He leído un libro sobrecogedor. Lo ha escrito el neurooncólogo pediátrico portugués Nuno Lobo Antunes. Trabaja con niños que tienen cáncer.
He oído a alguien decir que no hay otra argumentación más convincente contra la existencia de Dios que este horrible binomio: oncología infantil. Pero, por lo que cuenta, el autor es un fervoroso creyente que hace frecuentes referencias a su visión trascendental de la vida.
Cuando le preguntan a Lobo Antunes cómo es posible vivir a diario con tanto dolor, contesta: “La respuesta es muy simple: es un privilegio conocer la humanidad en todo su esplendor”. Mi admiración y mi asombro para este profesional de la salud que cuenta en el libro cómo se enfrenta a esos diagnósticos fatales, cómo se relaciona con los pacientes y cómo comunica a las familias el trágico desenlace. Pero no voy a entrar en el estremecimiento que producen las historias que ha vivido y que, con buena pluma, cuenta a sus lectores y lectoras. Voy a otra cuestión que considero importantísima. Me refiero a la competencia profesional.
En uno de los capítulos habla de las mujeres que se ha encontrado en su trabajo. Se refiere, entre ellas, a una doctora, extraordinariamente competente. De ella cuenta la siguiente anécdota.
“Un día fue conmigo a ver a un enfermo. Éste se retorcía de dolor, pero hablaba bien del médico que lo había acompañado durante la noche sin aliviar, sin embargo, su sufrimiento. Sonrió al enfermo, le recetó lo que necesitaba. En el pasillo, cuando elogié el trabajo del médico, el hecho de que no hubiera abandonado la cabecera del enfermo, me dijo: Preferiría que fuese competente”.

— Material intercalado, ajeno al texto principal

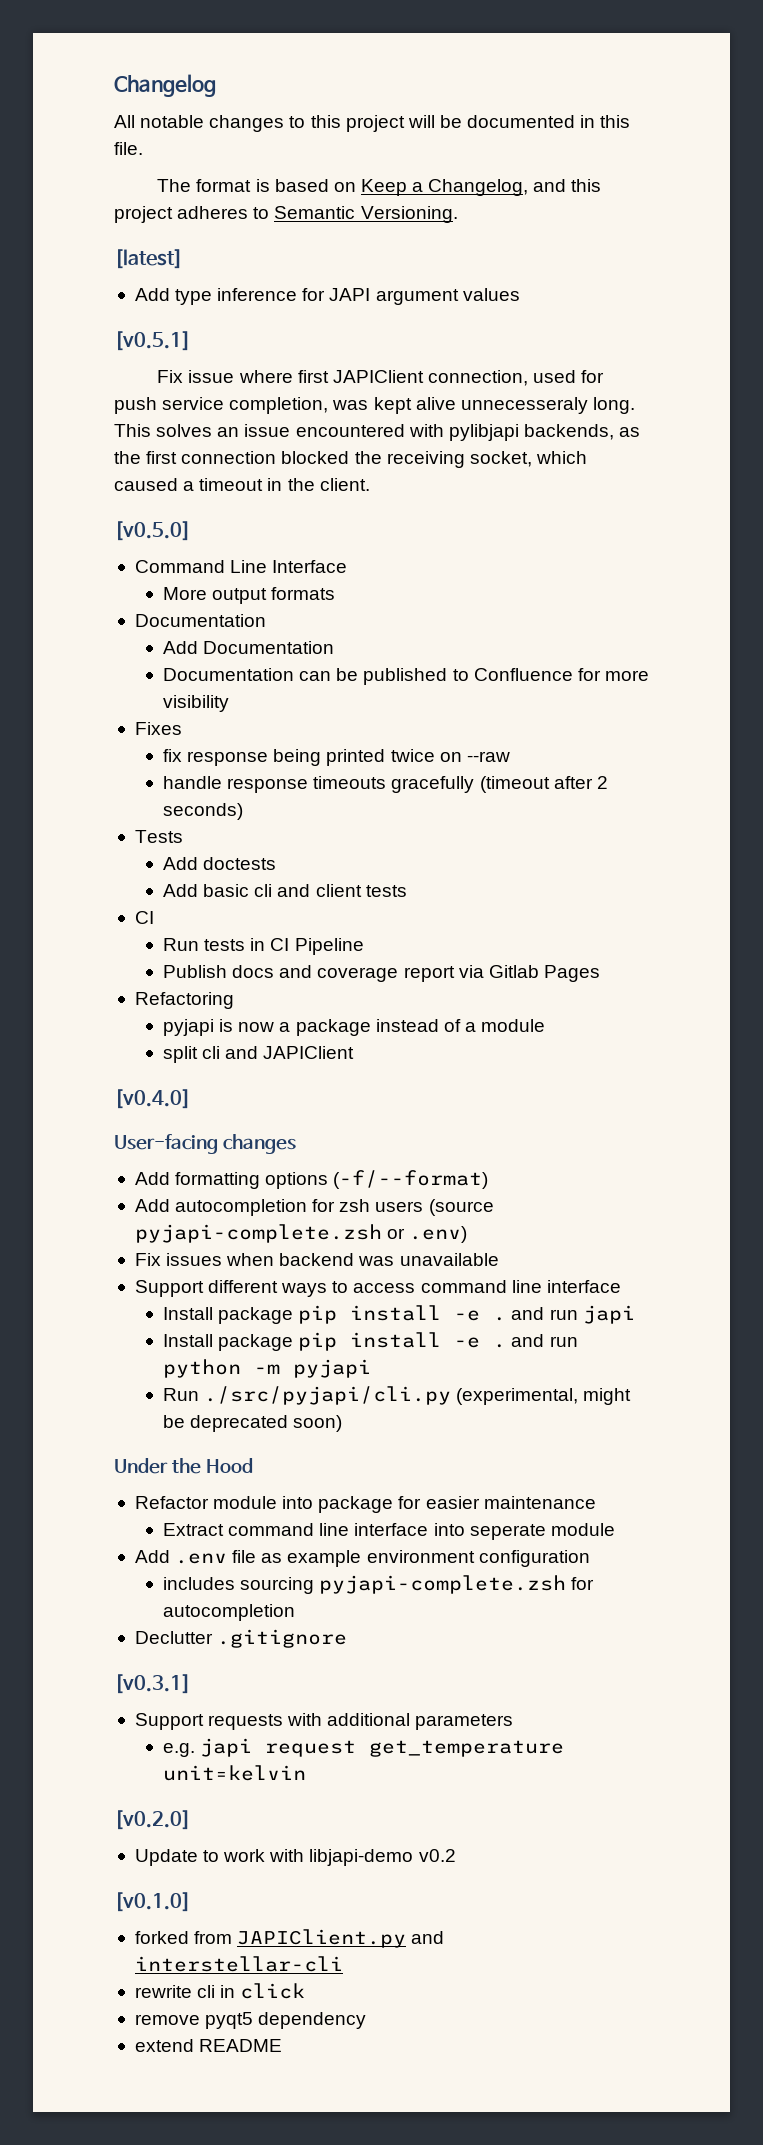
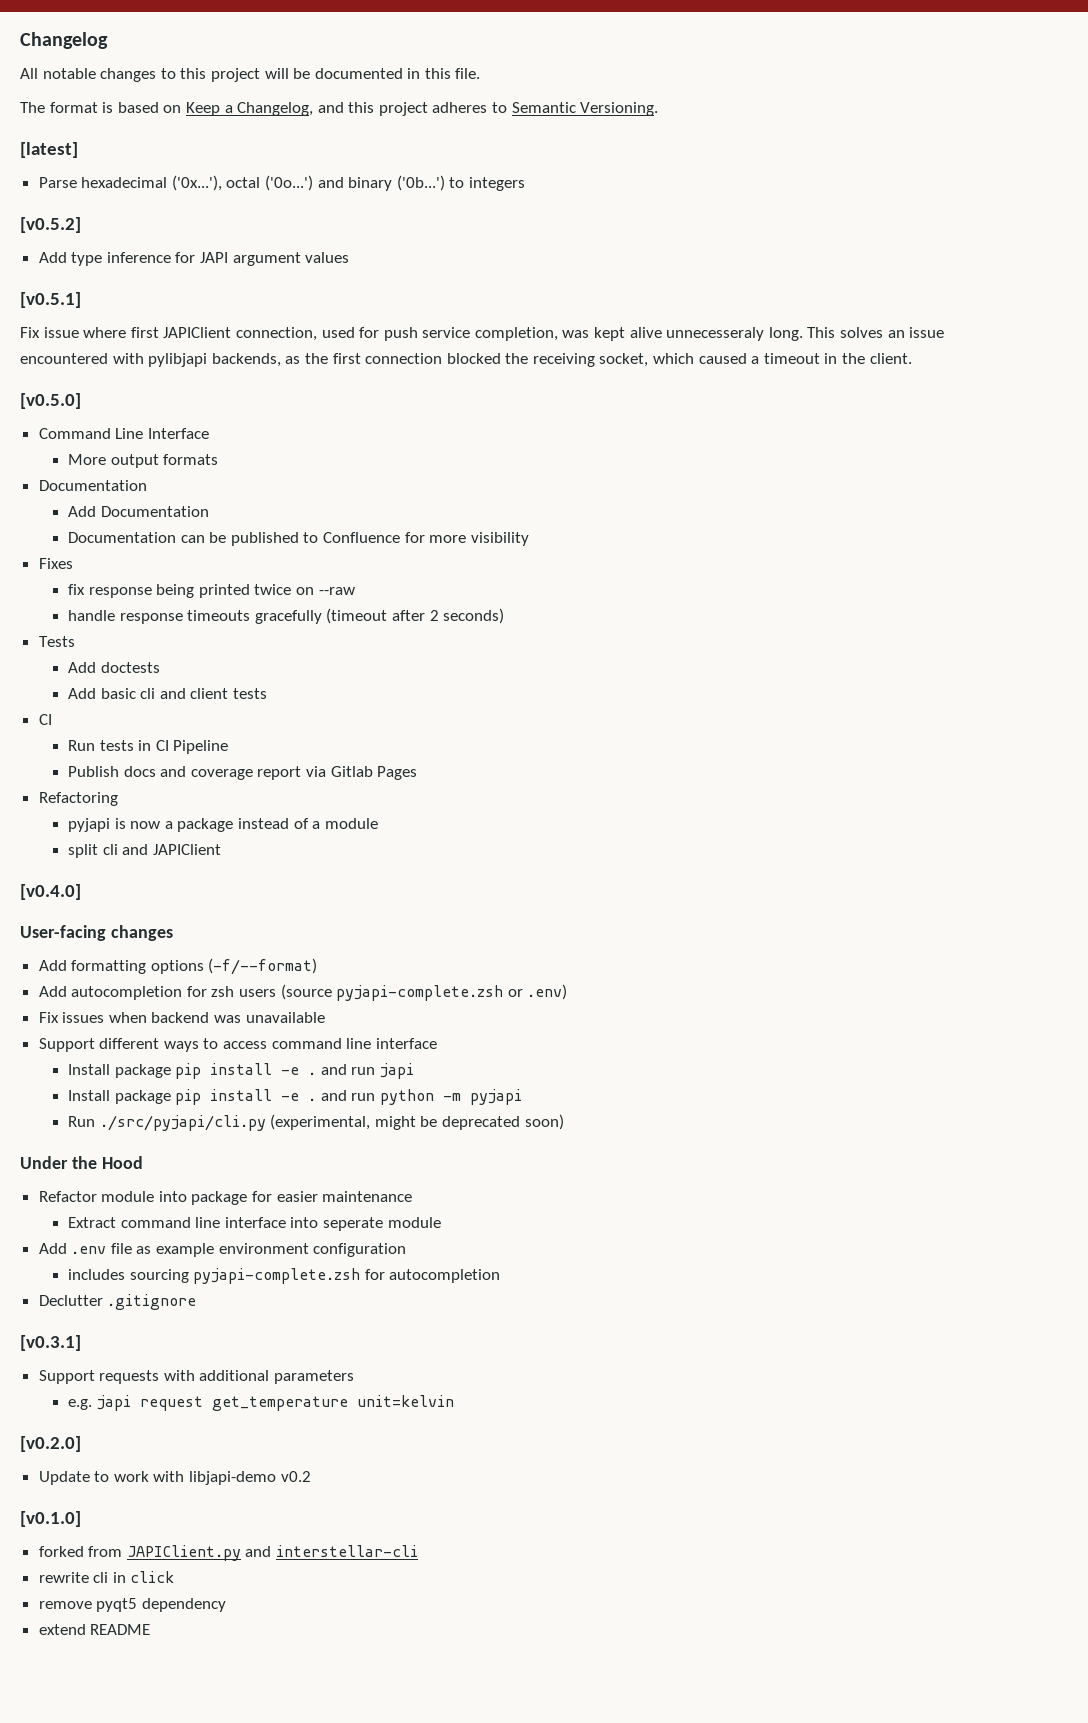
(183, 259) none -> [38,175,526,191] [20,217,81,233] // Parse hexadecimal ('0x...'), octal ('0o...') and binary ('0b...') to integers // [v0.5.2]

Es necesaria la buena disposición del ánimo, el respeto al paciente, el amor incluso. Pero no se puede olvidar que la competencia profesional es imprescindible para el ejercicio de una profesión que tiene tanta trascendencia para los pacientes. Cuestión, a veces, de vida o muerte. El médico de la historia había permanecido toda la noche al lado del enfermo, lo había consolado, lo había animado, pero no había sabido aliviar su dolor. De ahí la exclamación de la doctora. De ahí su pesar. Está bien que lo acompañe, pero es más importante que lo cure. Para eso hay que saber y hay que saber hacer.
No son cuestiones incompatibles. Lo ideal es que estén siempre vinculadas. Es más, una relación positiva con el paciente llevará al médico a formarse y a conseguir la capacitación para ofrecer a esa persona a la que quiere y respeta la solución que busca y necesita. No es correcto, a mi juicio, establecer este dilema: o amas o curas. Creo que se puede curar amando y que ese amor es parte de la curación. El amor no basta para restablecer la salud.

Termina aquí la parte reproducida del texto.